Thursday, March 20, 2014

Just another day of 'teaching'.

Should have known it was going to be another challenging day when I got an extra for period 1: my only free period. No matter. An extra per fortnight is part of my job. It was the year 11 VCAL class. Gave me a chance to see government funds at work; the brilliant "1:1" program in effect. You see, all these students were issued their own Netbook computers, at no charge, a couple of years ago. Our students are going to lead the rest of the world because they've been provided with this state of the art information and communication technology. 

Or not. 

Besides giving the words 'fucken' and 'cunt' a bit of a workout, two students decided it would be edifying to pop all the keys from their keypads and stick them back on in random order. That was clearly lots of fun until they realised that they didn't know how to return the keys to their rightful places and that some of the keys were now irrevocably damaged.

What was I doing during all this? Trying to encourage students I don't regularly teach to do the set work; trying to discourage the gratuitous 'try-hard' swearing without getting palpitations myself. You've got to feel for the CRTs - casual replacement teachers - who do replacement classes all day. 

Off to year 9 for more larks. The students have been presenting their oral book reports this week and some of them have been damn good. The entire purpose is to encourage reading. Every week since the beginning of the year students have had half an hour of sustained silent reading during class and they're supposed to supplement this with regular reading at home. I really push this because it is so important that students become fluent readers. 

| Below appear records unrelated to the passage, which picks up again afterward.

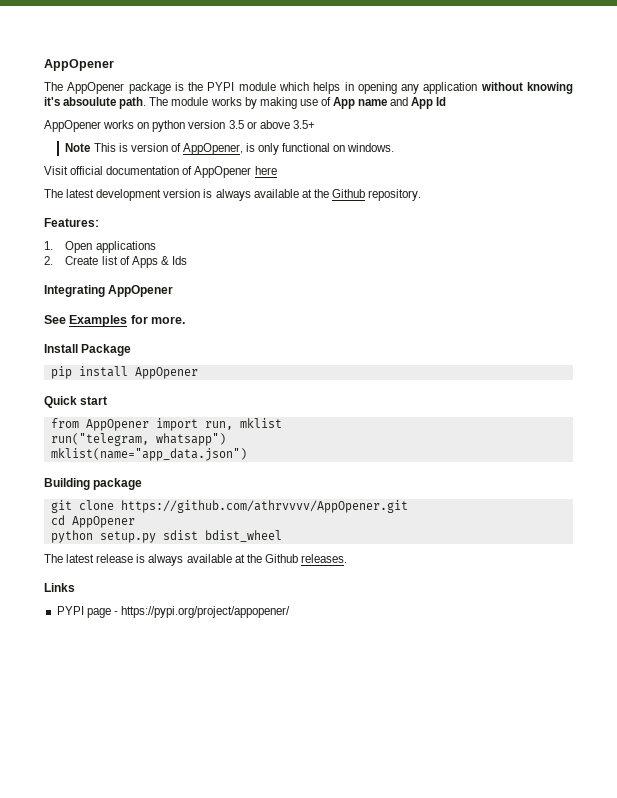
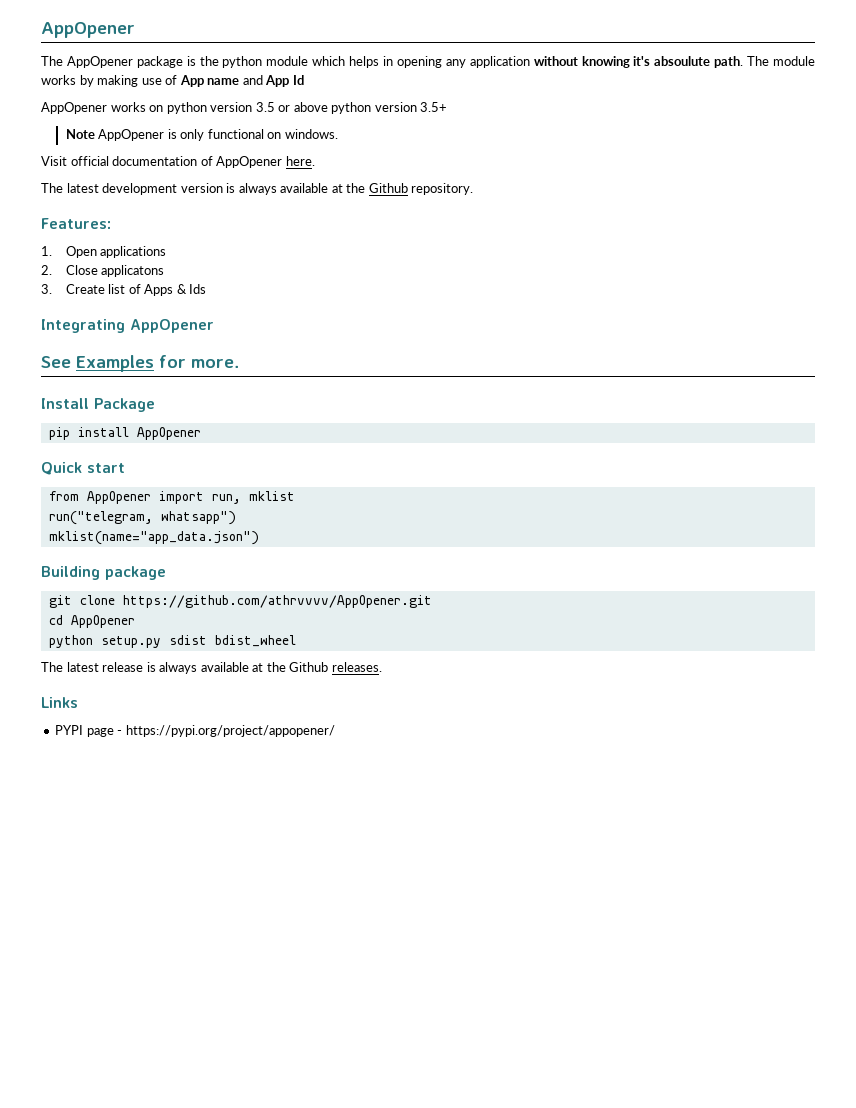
[207,82,235,91] PYPI -> [222,56,263,68] python
(290, 124) none -> [331,102,417,114] python version
[93,143,243,155] This is version of AppOpener, -> [98,129,165,141] AppOpener
[254,166,277,175] here -> [285,156,315,166] here.
(53, 260) none -> [65,265,165,277] [41,284,52,294] Close applicatons // 3.

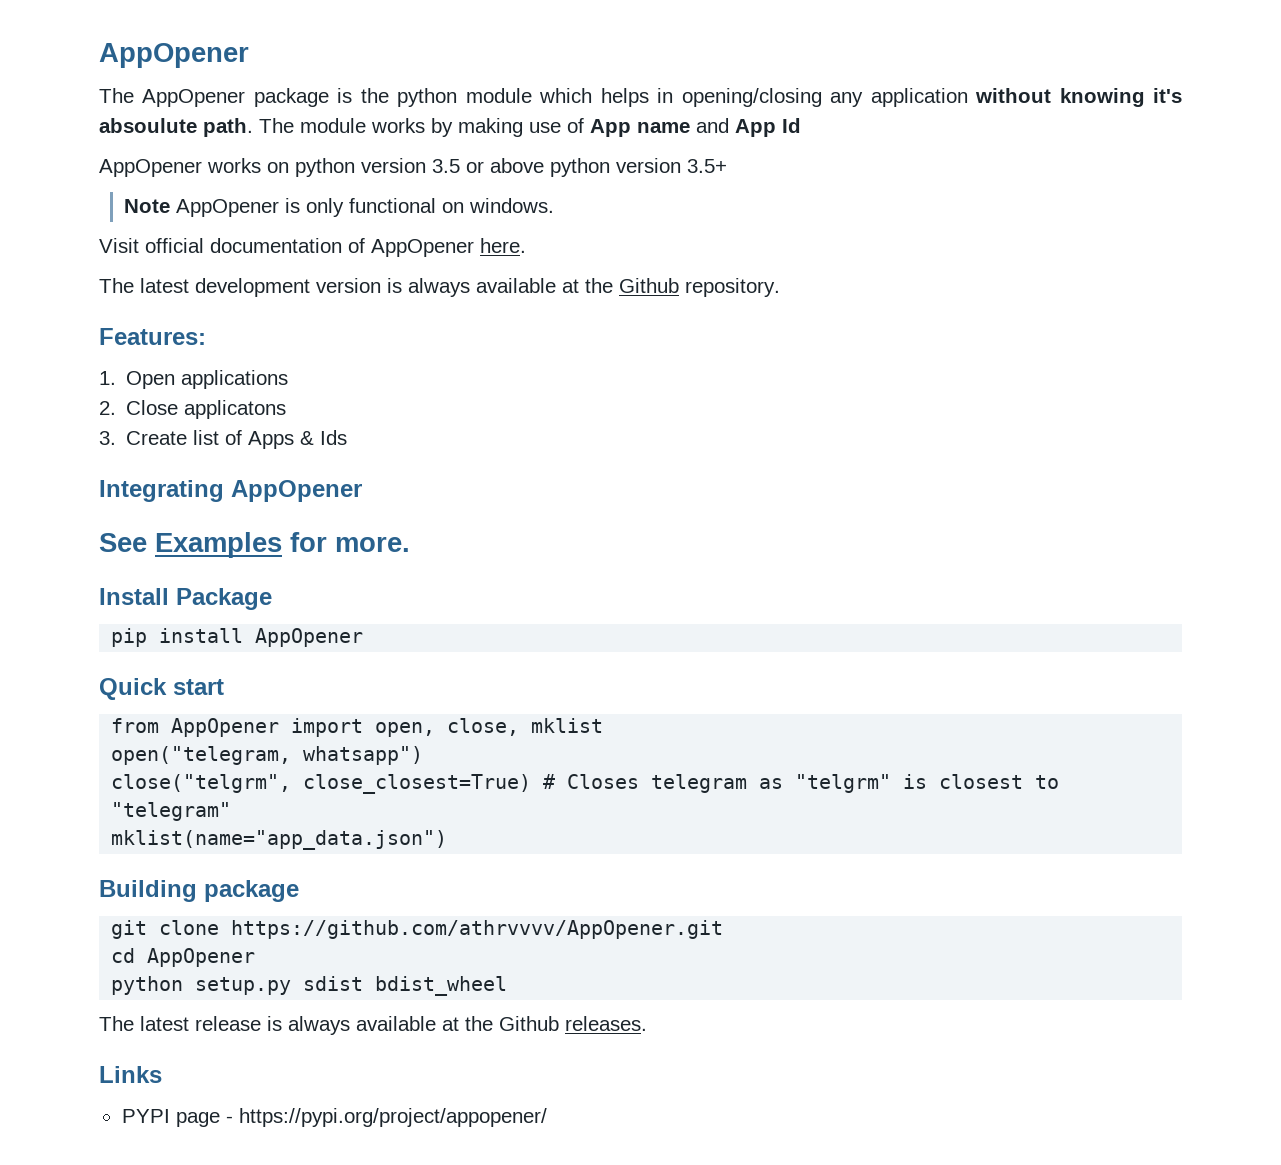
[396,56,442,68] opening -> [681,88,822,107] opening/closing
[211,494,241,504] run, -> [375,718,520,737] open, close,
[48,511,153,525] run("telegram, -> [111,746,292,765] open("telegram,
(236, 518) none -> [111,774,1060,794] [111,802,232,821] // close("telgrm", close_closest=True) # Closes telegram as "telgrm" is closest to "telegram"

So, Anna is at the front of the room. She's plugged her Netbook computer into the data projector. She's nervously shaking her page a little as she waits to start. 

But what's this? Two girls stand up at the back of the room. 'Someone stole my pencil case, Miss,' says Zoe. She folds her arms, slumps aggressively. 

'Could whoever's got Zoe's pencil case just return it please? I'm not saying you took it, but please give it back.' 

No response. 

So two girls are up the back glowering around, pouting. One is out in sympathy with the other. It's how they function. What am I supposed to do? 

Apparently it's in the rubbish bin. I fish it out. 'Eeuuw!' Yeah, whatever. 

This is the way the 'lesson' proceeds. I can't see who's spiriting other kids' belongings away. I endeavour to keep calm.

And then there are 'the lads' who've been in my face since week one. They swagger around the room at will, perhaps to share a confidence with someone on the other side of the class. Bugger the seating plan. That only works if they choose to sit in their places. 

An older generation mobile phone slides, hockey puck style, from one side of the floor to the other and back again.

Meanwhile, Anna waits patiently. Eventually she is able to present and she's read John Steinbeck's The Pearl. Wow.

So while some kids are 'disrupting the learning of others', as it says on our discipline reports, and being enabled by parents who believe that their children are angels - parents who complain if anyone tries to discipline their precious offspring - other students are quietly learning.

Me? I'm checking my super cos I'm a little bit over it.